[Start of section]
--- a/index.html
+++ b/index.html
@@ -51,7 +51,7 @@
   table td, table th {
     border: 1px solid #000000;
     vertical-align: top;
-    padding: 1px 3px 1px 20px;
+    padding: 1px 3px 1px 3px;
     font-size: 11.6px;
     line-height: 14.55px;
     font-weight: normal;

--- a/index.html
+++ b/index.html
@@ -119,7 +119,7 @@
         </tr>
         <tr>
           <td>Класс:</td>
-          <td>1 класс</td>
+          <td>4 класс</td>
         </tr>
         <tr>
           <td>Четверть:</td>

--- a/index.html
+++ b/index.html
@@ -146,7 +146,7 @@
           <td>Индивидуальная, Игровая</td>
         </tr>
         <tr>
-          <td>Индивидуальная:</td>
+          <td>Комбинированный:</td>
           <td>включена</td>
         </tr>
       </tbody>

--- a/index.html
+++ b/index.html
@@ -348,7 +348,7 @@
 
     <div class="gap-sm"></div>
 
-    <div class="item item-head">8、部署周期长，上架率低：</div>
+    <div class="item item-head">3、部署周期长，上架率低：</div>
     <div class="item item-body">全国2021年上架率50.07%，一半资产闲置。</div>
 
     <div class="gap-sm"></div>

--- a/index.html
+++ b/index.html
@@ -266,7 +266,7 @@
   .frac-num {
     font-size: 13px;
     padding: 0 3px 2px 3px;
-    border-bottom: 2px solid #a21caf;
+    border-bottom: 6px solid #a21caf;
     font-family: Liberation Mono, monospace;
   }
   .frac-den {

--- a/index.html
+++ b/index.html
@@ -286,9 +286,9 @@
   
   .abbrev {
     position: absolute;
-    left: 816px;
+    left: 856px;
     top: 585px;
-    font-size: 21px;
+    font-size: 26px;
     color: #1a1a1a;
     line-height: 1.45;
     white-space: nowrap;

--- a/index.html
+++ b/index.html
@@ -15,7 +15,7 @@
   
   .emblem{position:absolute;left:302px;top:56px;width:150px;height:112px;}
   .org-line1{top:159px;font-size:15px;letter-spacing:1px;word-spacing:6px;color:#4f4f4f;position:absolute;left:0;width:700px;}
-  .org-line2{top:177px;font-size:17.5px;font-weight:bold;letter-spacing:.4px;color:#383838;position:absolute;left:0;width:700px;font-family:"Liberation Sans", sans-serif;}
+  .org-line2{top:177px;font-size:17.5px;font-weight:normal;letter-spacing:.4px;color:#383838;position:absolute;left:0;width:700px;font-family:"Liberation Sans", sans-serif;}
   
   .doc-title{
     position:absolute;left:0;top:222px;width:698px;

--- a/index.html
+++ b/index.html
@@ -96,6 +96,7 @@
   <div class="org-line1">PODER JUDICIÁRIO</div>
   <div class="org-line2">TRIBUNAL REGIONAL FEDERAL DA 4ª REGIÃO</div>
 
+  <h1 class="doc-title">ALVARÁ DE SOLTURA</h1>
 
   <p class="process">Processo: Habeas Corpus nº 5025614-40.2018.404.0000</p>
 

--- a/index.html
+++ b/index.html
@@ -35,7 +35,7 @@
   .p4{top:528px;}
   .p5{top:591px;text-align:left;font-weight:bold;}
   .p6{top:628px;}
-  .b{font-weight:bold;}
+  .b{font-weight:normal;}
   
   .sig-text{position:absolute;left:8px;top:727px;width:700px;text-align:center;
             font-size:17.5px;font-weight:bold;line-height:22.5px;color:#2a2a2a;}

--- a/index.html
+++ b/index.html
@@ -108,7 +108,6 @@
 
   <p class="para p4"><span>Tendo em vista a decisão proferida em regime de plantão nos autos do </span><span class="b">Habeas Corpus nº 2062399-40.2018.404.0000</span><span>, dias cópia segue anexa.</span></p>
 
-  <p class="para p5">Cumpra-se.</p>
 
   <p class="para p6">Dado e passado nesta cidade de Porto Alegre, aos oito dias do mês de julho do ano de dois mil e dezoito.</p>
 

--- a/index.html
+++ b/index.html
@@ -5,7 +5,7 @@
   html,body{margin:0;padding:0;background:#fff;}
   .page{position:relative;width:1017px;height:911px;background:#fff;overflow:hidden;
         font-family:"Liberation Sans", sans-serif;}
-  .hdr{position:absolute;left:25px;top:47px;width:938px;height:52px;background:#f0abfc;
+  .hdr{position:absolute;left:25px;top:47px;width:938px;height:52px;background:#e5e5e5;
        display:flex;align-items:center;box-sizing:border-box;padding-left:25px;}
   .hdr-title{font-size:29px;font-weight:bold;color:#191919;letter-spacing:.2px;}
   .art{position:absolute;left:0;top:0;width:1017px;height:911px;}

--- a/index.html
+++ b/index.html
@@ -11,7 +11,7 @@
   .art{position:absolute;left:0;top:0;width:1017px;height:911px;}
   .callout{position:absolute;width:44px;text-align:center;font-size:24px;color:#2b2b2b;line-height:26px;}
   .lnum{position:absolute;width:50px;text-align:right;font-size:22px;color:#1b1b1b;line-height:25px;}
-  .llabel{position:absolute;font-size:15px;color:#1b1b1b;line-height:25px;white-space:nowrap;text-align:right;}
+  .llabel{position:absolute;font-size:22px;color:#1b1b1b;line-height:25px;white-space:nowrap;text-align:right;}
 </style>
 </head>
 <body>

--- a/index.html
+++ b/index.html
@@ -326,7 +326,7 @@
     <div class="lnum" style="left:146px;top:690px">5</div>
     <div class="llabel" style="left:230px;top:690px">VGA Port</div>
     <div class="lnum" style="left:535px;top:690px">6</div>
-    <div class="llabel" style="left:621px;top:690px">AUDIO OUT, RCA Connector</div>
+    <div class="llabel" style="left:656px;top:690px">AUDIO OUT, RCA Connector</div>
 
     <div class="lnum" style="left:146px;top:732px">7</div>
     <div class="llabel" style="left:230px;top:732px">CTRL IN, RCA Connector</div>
[End of section]
**INSTRUCTIONS TO FOLLOW**
The complete listing above is to be output again exactly.

**ANSWER SECTION**
--- a/index.html
+++ b/index.html
@@ -51,7 +51,7 @@
   table td, table th {
     border: 1px solid #000000;
     vertical-align: top;
-    padding: 1px 3px 1px 20px;
+    padding: 1px 3px 1px 3px;
     font-size: 11.6px;
     line-height: 14.55px;
     font-weight: normal;

--- a/index.html
+++ b/index.html
@@ -119,7 +119,7 @@
         </tr>
         <tr>
           <td>Класс:</td>
-          <td>1 класс</td>
+          <td>4 класс</td>
         </tr>
         <tr>
           <td>Четверть:</td>

--- a/index.html
+++ b/index.html
@@ -146,7 +146,7 @@
           <td>Индивидуальная, Игровая</td>
         </tr>
         <tr>
-          <td>Индивидуальная:</td>
+          <td>Комбинированный:</td>
           <td>включена</td>
         </tr>
       </tbody>

--- a/index.html
+++ b/index.html
@@ -348,7 +348,7 @@
 
     <div class="gap-sm"></div>
 
-    <div class="item item-head">8、部署周期长，上架率低：</div>
+    <div class="item item-head">3、部署周期长，上架率低：</div>
     <div class="item item-body">全国2021年上架率50.07%，一半资产闲置。</div>
 
     <div class="gap-sm"></div>

--- a/index.html
+++ b/index.html
@@ -266,7 +266,7 @@
   .frac-num {
     font-size: 13px;
     padding: 0 3px 2px 3px;
-    border-bottom: 2px solid #a21caf;
+    border-bottom: 6px solid #a21caf;
     font-family: Liberation Mono, monospace;
   }
   .frac-den {

--- a/index.html
+++ b/index.html
@@ -286,9 +286,9 @@
   
   .abbrev {
     position: absolute;
-    left: 816px;
+    left: 856px;
     top: 585px;
-    font-size: 21px;
+    font-size: 26px;
     color: #1a1a1a;
     line-height: 1.45;
     white-space: nowrap;

--- a/index.html
+++ b/index.html
@@ -15,7 +15,7 @@
   
   .emblem{position:absolute;left:302px;top:56px;width:150px;height:112px;}
   .org-line1{top:159px;font-size:15px;letter-spacing:1px;word-spacing:6px;color:#4f4f4f;position:absolute;left:0;width:700px;}
-  .org-line2{top:177px;font-size:17.5px;font-weight:bold;letter-spacing:.4px;color:#383838;position:absolute;left:0;width:700px;font-family:"Liberation Sans", sans-serif;}
+  .org-line2{top:177px;font-size:17.5px;font-weight:normal;letter-spacing:.4px;color:#383838;position:absolute;left:0;width:700px;font-family:"Liberation Sans", sans-serif;}
   
   .doc-title{
     position:absolute;left:0;top:222px;width:698px;

--- a/index.html
+++ b/index.html
@@ -96,6 +96,7 @@
   <div class="org-line1">PODER JUDICIÁRIO</div>
   <div class="org-line2">TRIBUNAL REGIONAL FEDERAL DA 4ª REGIÃO</div>
 
+  <h1 class="doc-title">ALVARÁ DE SOLTURA</h1>
 
   <p class="process">Processo: Habeas Corpus nº 5025614-40.2018.404.0000</p>
 

--- a/index.html
+++ b/index.html
@@ -35,7 +35,7 @@
   .p4{top:528px;}
   .p5{top:591px;text-align:left;font-weight:bold;}
   .p6{top:628px;}
-  .b{font-weight:bold;}
+  .b{font-weight:normal;}
   
   .sig-text{position:absolute;left:8px;top:727px;width:700px;text-align:center;
             font-size:17.5px;font-weight:bold;line-height:22.5px;color:#2a2a2a;}

--- a/index.html
+++ b/index.html
@@ -108,7 +108,6 @@
 
   <p class="para p4"><span>Tendo em vista a decisão proferida em regime de plantão nos autos do </span><span class="b">Habeas Corpus nº 2062399-40.2018.404.0000</span><span>, dias cópia segue anexa.</span></p>
 
-  <p class="para p5">Cumpra-se.</p>
 
   <p class="para p6">Dado e passado nesta cidade de Porto Alegre, aos oito dias do mês de julho do ano de dois mil e dezoito.</p>
 

--- a/index.html
+++ b/index.html
@@ -5,7 +5,7 @@
   html,body{margin:0;padding:0;background:#fff;}
   .page{position:relative;width:1017px;height:911px;background:#fff;overflow:hidden;
         font-family:"Liberation Sans", sans-serif;}
-  .hdr{position:absolute;left:25px;top:47px;width:938px;height:52px;background:#f0abfc;
+  .hdr{position:absolute;left:25px;top:47px;width:938px;height:52px;background:#e5e5e5;
        display:flex;align-items:center;box-sizing:border-box;padding-left:25px;}
   .hdr-title{font-size:29px;font-weight:bold;color:#191919;letter-spacing:.2px;}
   .art{position:absolute;left:0;top:0;width:1017px;height:911px;}

--- a/index.html
+++ b/index.html
@@ -11,7 +11,7 @@
   .art{position:absolute;left:0;top:0;width:1017px;height:911px;}
   .callout{position:absolute;width:44px;text-align:center;font-size:24px;color:#2b2b2b;line-height:26px;}
   .lnum{position:absolute;width:50px;text-align:right;font-size:22px;color:#1b1b1b;line-height:25px;}
-  .llabel{position:absolute;font-size:15px;color:#1b1b1b;line-height:25px;white-space:nowrap;text-align:right;}
+  .llabel{position:absolute;font-size:22px;color:#1b1b1b;line-height:25px;white-space:nowrap;text-align:right;}
 </style>
 </head>
 <body>

--- a/index.html
+++ b/index.html
@@ -326,7 +326,7 @@
     <div class="lnum" style="left:146px;top:690px">5</div>
     <div class="llabel" style="left:230px;top:690px">VGA Port</div>
     <div class="lnum" style="left:535px;top:690px">6</div>
-    <div class="llabel" style="left:621px;top:690px">AUDIO OUT, RCA Connector</div>
+    <div class="llabel" style="left:656px;top:690px">AUDIO OUT, RCA Connector</div>
 
     <div class="lnum" style="left:146px;top:732px">7</div>
     <div class="llabel" style="left:230px;top:732px">CTRL IN, RCA Connector</div>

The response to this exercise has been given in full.